If you have ever spent time looking at cookbooks dated prior to the 1940s, you know that how recipes are written has changed over time. Irma S. Rombauer revolutionized recipe writing with the seminal Joy of Cooking. More recently, recipes have also undergone a shift, as The New York Times explains.

New cookbooks and websites have again revolutionized how we cook. Today, “you can learn to bake a cake from a comic book, or by diving deep into a manifesto on leavening. You can pick the whimsical complexities of a Manhattan baker or the whimsical simplicity of a woman on a cattle ranch in Oklahoma.” Editors and cooks agree that recipes have become “more open-ended and broader” in their approach. Detailed explanations and formulas have been replaced by prose and context.

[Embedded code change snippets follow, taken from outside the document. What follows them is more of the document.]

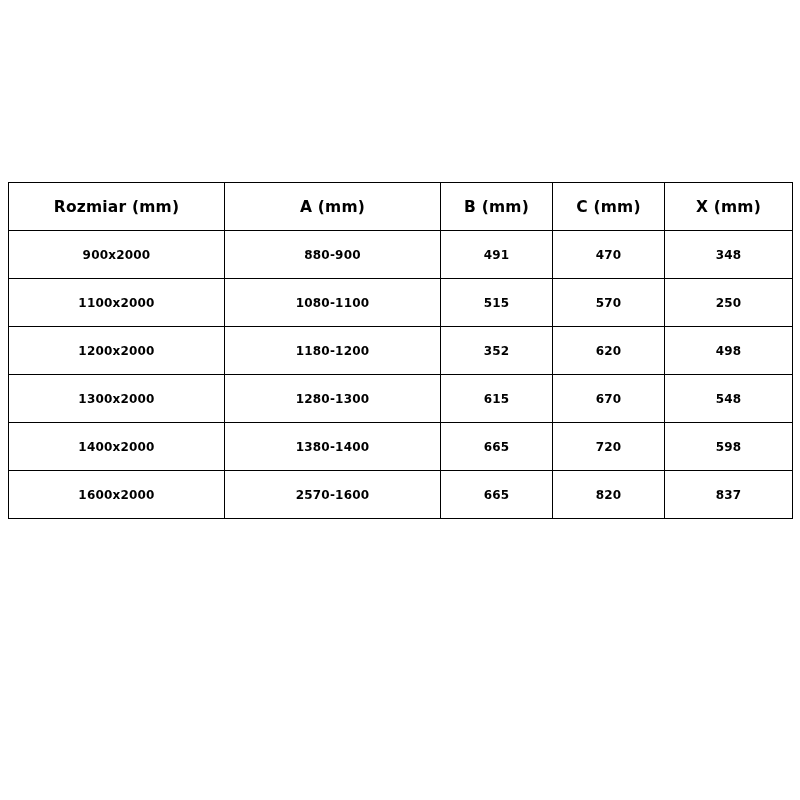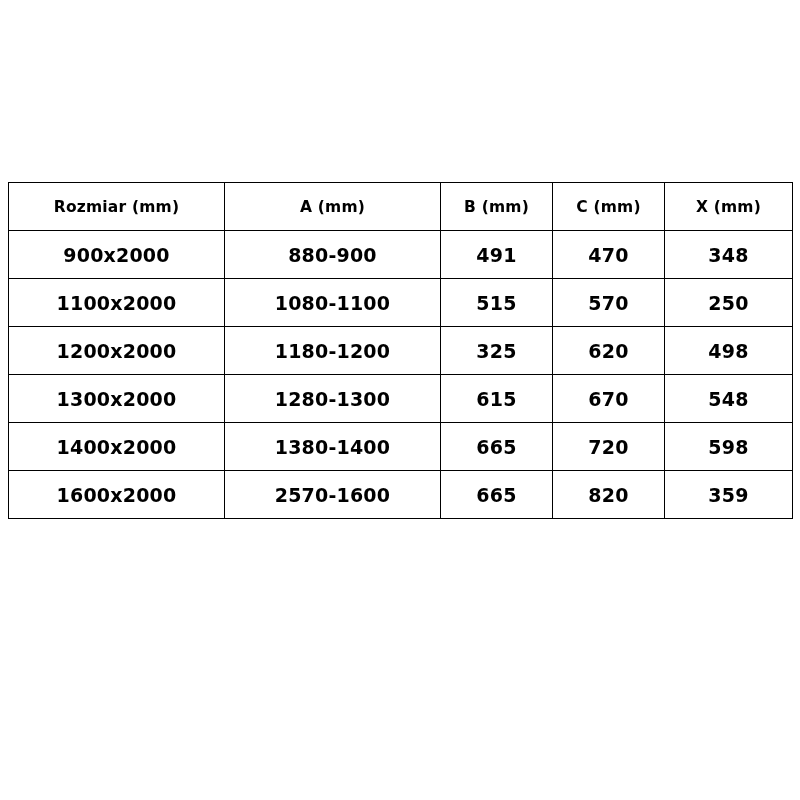"900x2000" table.spec th, table.spec td { font-size: 19px -> 12px }
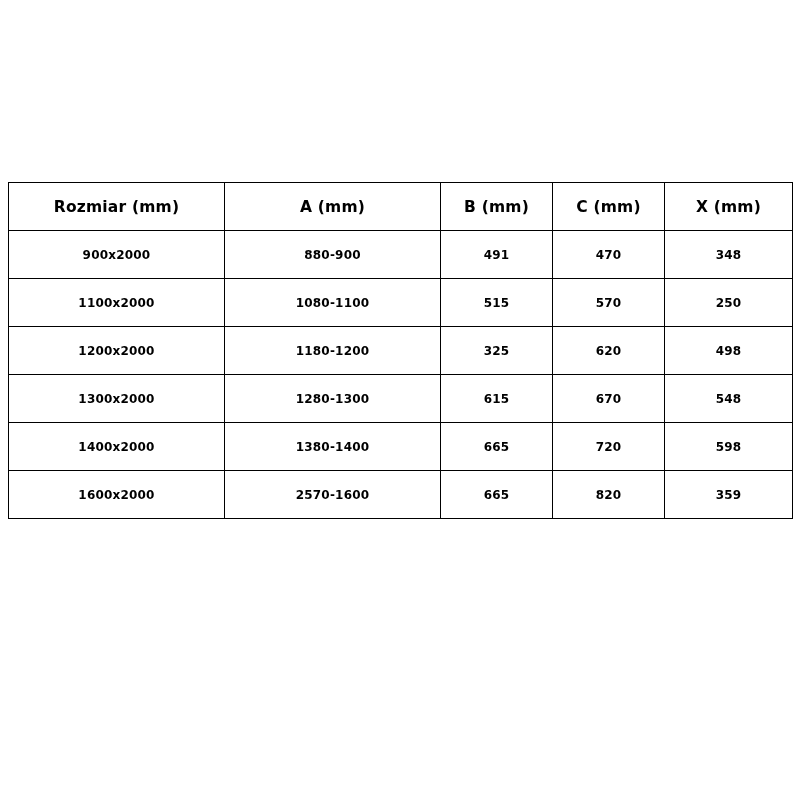"325" td { text: 325 -> 352 }
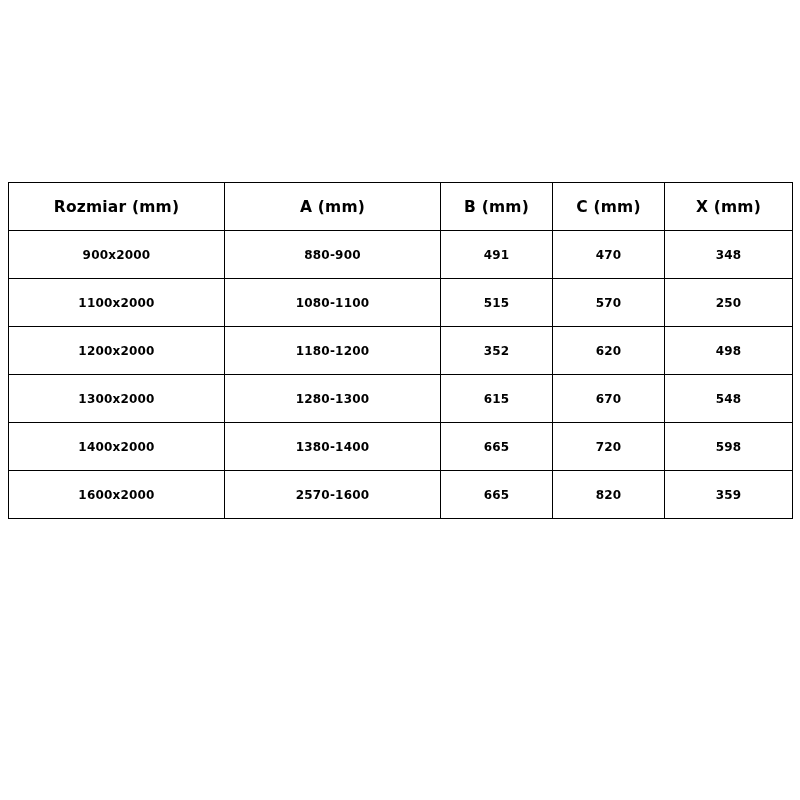"359" td { text: 359 -> 837 }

Editors and writers believe this change better matches a new generation of cooks who need less hand-holding and who have access to more and better ingredients than previous generations. “The average person is a much better cook and so much more sophisticated than they once were,” said Wylie Dufresne, who is working on a cookbook based on his NYC restaurant, WD-50, which closed last November. “They deserve to know not only how but why.”

Not everyone is jumping on the open-ended bandwagon, however. Chef Jacques Pépin is one of the traditionalists. “The recipe for me has to be exact and useful and usable,” he said.  He believes that home cooks should make a recipe as written at least once, preferably twice. Only after mastering the basic recipe should they improvise. Chris Kimball, founder of Cook’s Illustrated magazine and the television franchise America’s Test Kitchen, also thinks that straightforward recipe writing is not a dinosaur. “The core thing should remain core and stripped down and useful and clear,” Mr. Kimball said. “I don’t think people want to read 400 words to make scrambled eggs.”

The view that the newer generation of cooks need less handholding seems to contradict the volume of stories that most young people don’t possess basic cooking skills, having grown up on convenience food and takeaway. Perhaps in the YouTube era, experience is only a click away. Are you a fan of novel approaches like cookbooks as graphic novels or do you prefer a more traditional approach to recipes?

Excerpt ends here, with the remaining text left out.